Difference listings
== Segment start ==

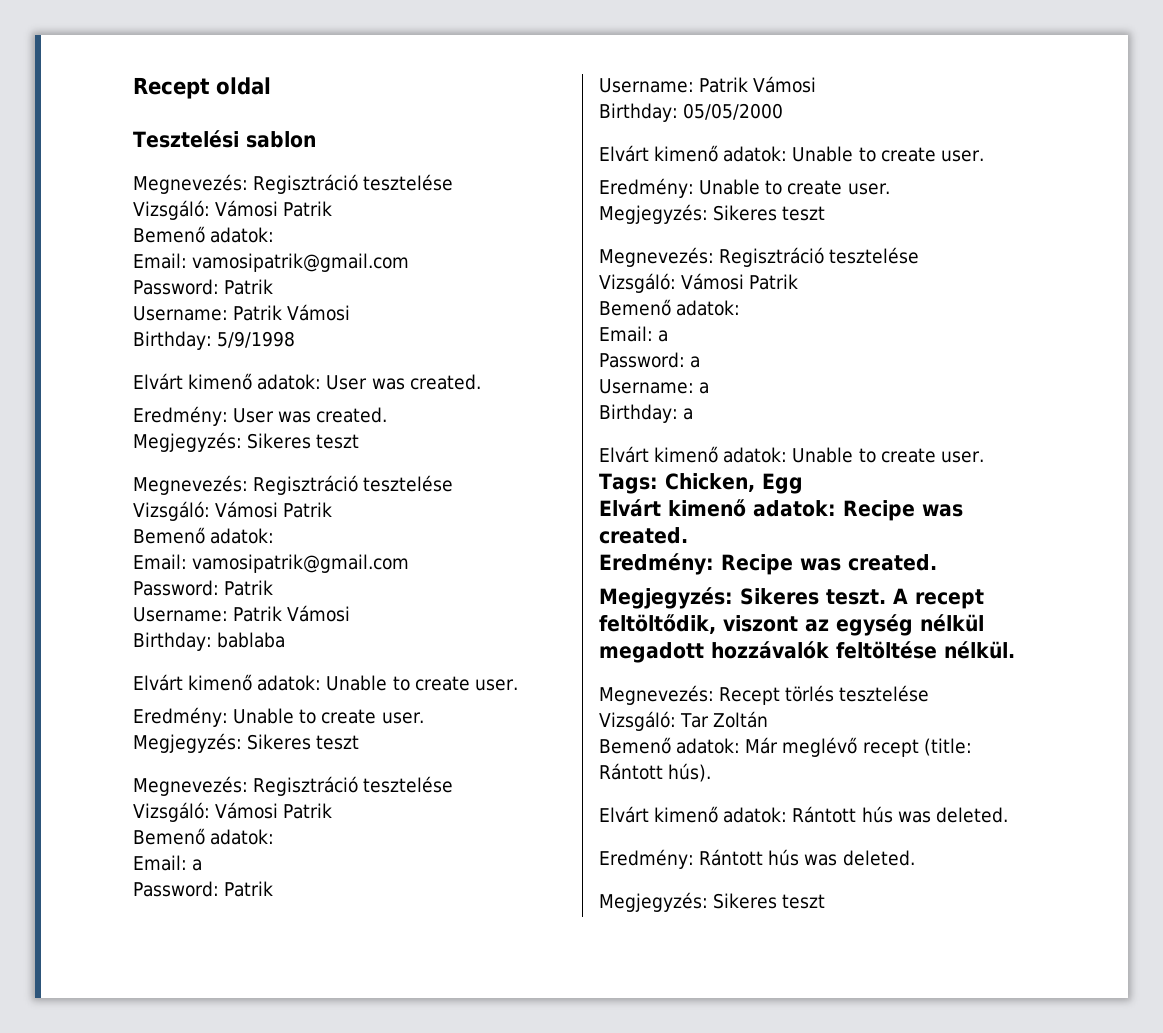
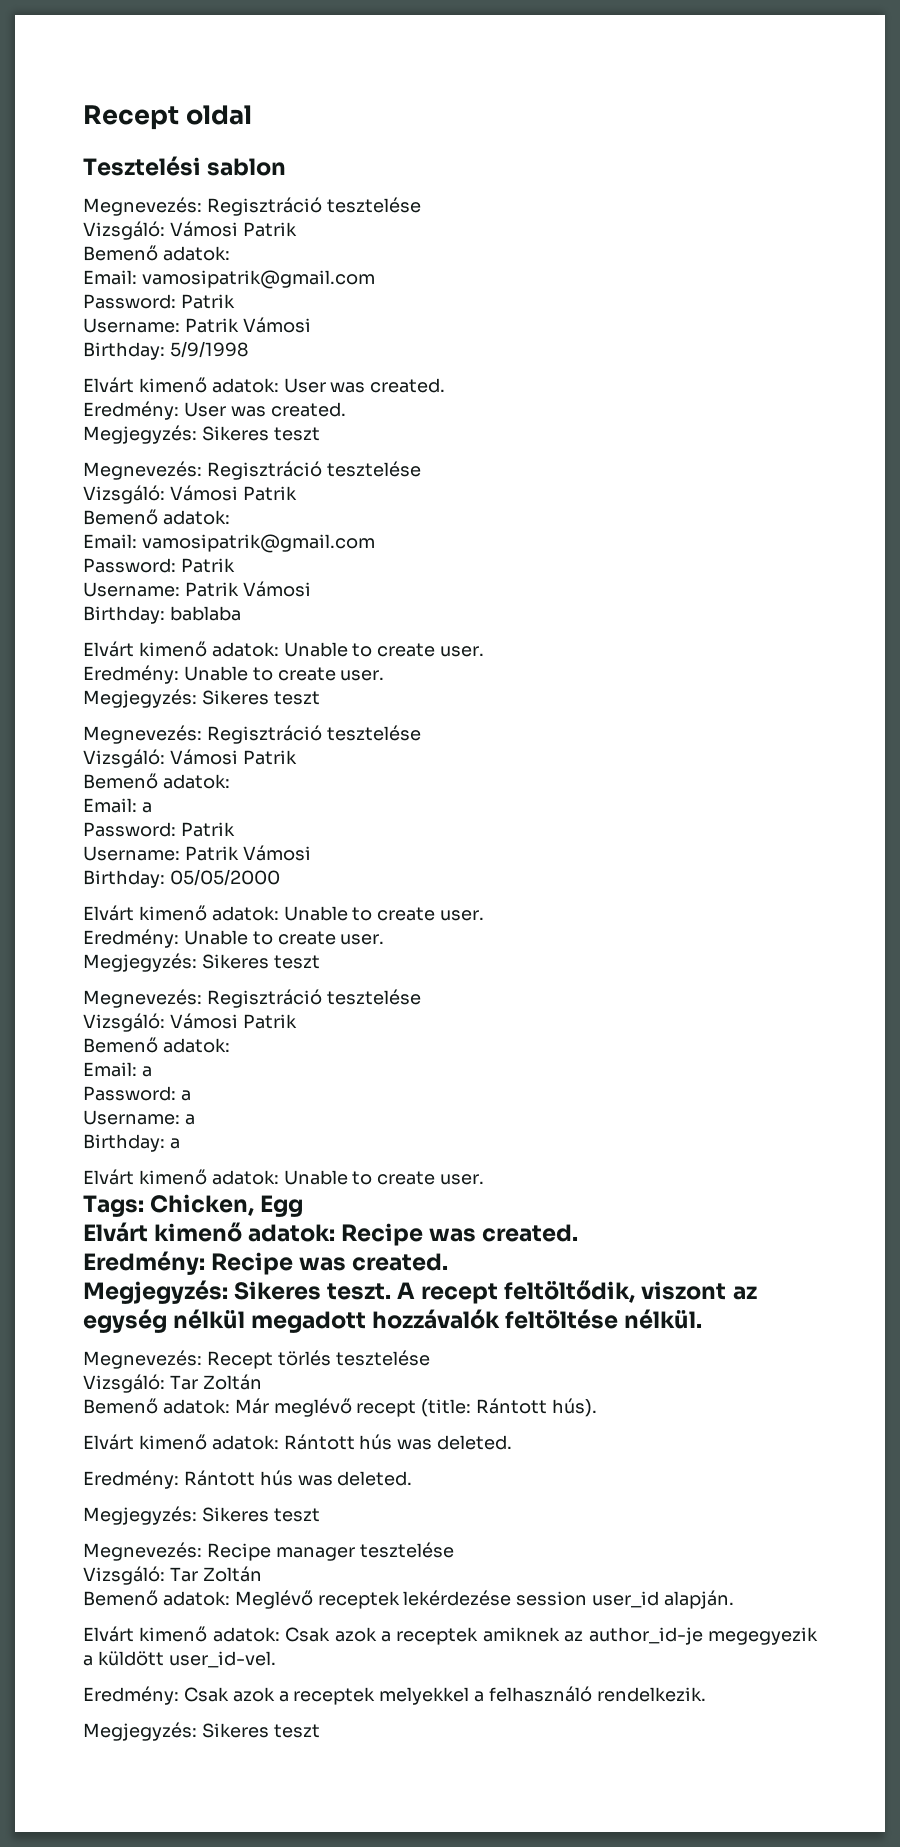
+ Megnevezés: Recipe manager tesztelése
+ Vizsgáló: Tar Zoltán
+ Bemenő adatok: Meglévő receptek lekérdezése session user_id alapján.
+ Elvárt kimenő adatok: Csak azok a receptek amiknek az author_id-je megegyezik a küldött user_id-vel.
+ Eredmény: Csak azok a receptek melyekkel a felhasználó rendelkezik.
+ Megjegyzés: Sikeres teszt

== Segment end ==

Repeat the records in full and exactly, leaving every picture out.

## EXERCISE RESULT
+ Megnevezés: Recipe manager tesztelése
+ Vizsgáló: Tar Zoltán
+ Bemenő adatok: Meglévő receptek lekérdezése session user_id alapján.
+ Elvárt kimenő adatok: Csak azok a receptek amiknek az author_id-je megegyezik a küldött user_id-vel.
+ Eredmény: Csak azok a receptek melyekkel a felhasználó rendelkezik.
+ Megjegyzés: Sikeres teszt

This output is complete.